=== Aim of the exercise ===
Would you please give every entry again exactly, without the pictures?

------------------------------------------------------------

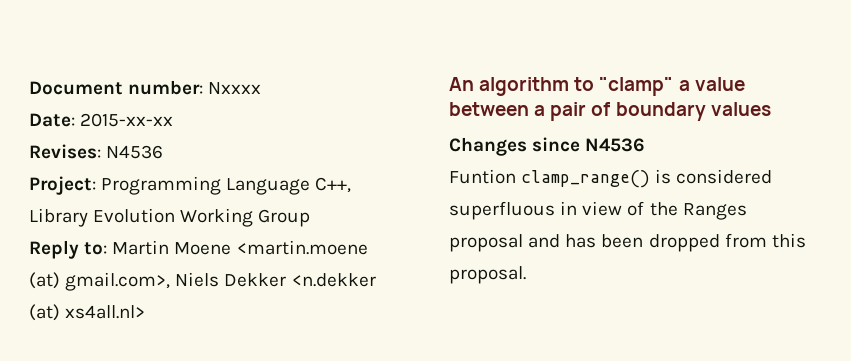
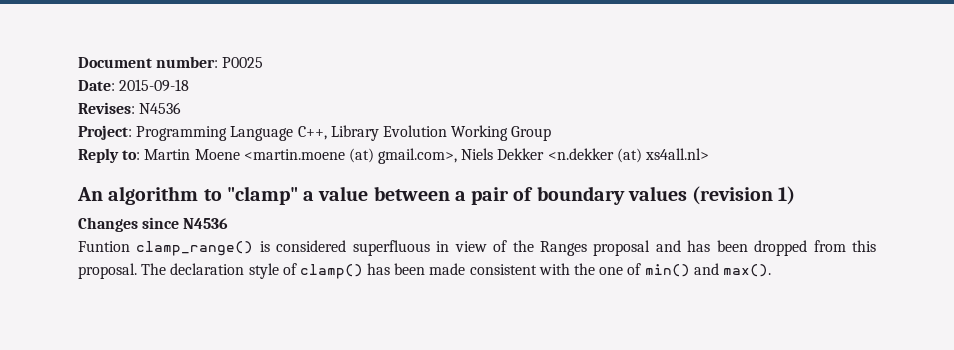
[208,82,262,94] Nxxxx -> [222,57,264,68] P0025
[80,113,174,127] 2015-xx-xx -> [119,79,190,92] 2015-09-18
(771, 109) none -> [692,186,796,205] (revision 1)
(526, 275) none -> [141,263,771,279] The declaration style of clamp() has been made consistent with the one of min() and max().

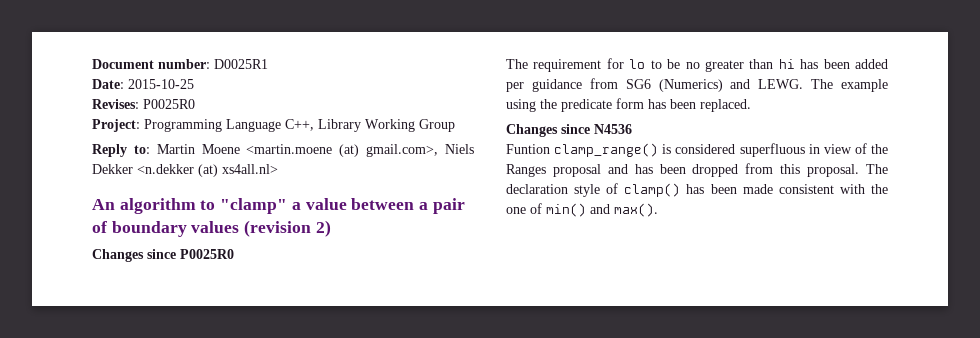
[222,57,264,68] P0025 -> [214,59,268,69] D0025R1
[119,79,190,92] 2015-09-18 -> [128,79,194,89] 2015-10-25
[139,102,182,114] N4536 -> [143,99,195,109] P0025R0
[382,125,447,137] Evolution -> (361, 125) none
[778,186,796,205] 1) -> [315,220,331,237] [92,249,234,262] [506,58,888,72] [506,78,888,92] [506,98,751,112] 2) // Changes since P0025R0 // The requirement for lo to be no greater than hi has been added per guidance from SG6 (Numerics) and LEWG. The example using the predicate form has been replaced.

------------------------------------------------------------

=== Response box ===
[208,82,262,94] Nxxxx -> [222,57,264,68] P0025
[80,113,174,127] 2015-xx-xx -> [119,79,190,92] 2015-09-18
(771, 109) none -> [692,186,796,205] (revision 1)
(526, 275) none -> [141,263,771,279] The declaration style of clamp() has been made consistent with the one of min() and max().

[222,57,264,68] P0025 -> [214,59,268,69] D0025R1
[119,79,190,92] 2015-09-18 -> [128,79,194,89] 2015-10-25
[139,102,182,114] N4536 -> [143,99,195,109] P0025R0
[382,125,447,137] Evolution -> (361, 125) none
[778,186,796,205] 1) -> [315,220,331,237] [92,249,234,262] [506,58,888,72] [506,78,888,92] [506,98,751,112] 2) // Changes since P0025R0 // The requirement for lo to be no greater than hi has been added per guidance from SG6 (Numerics) and LEWG. The example using the predicate form has been replaced.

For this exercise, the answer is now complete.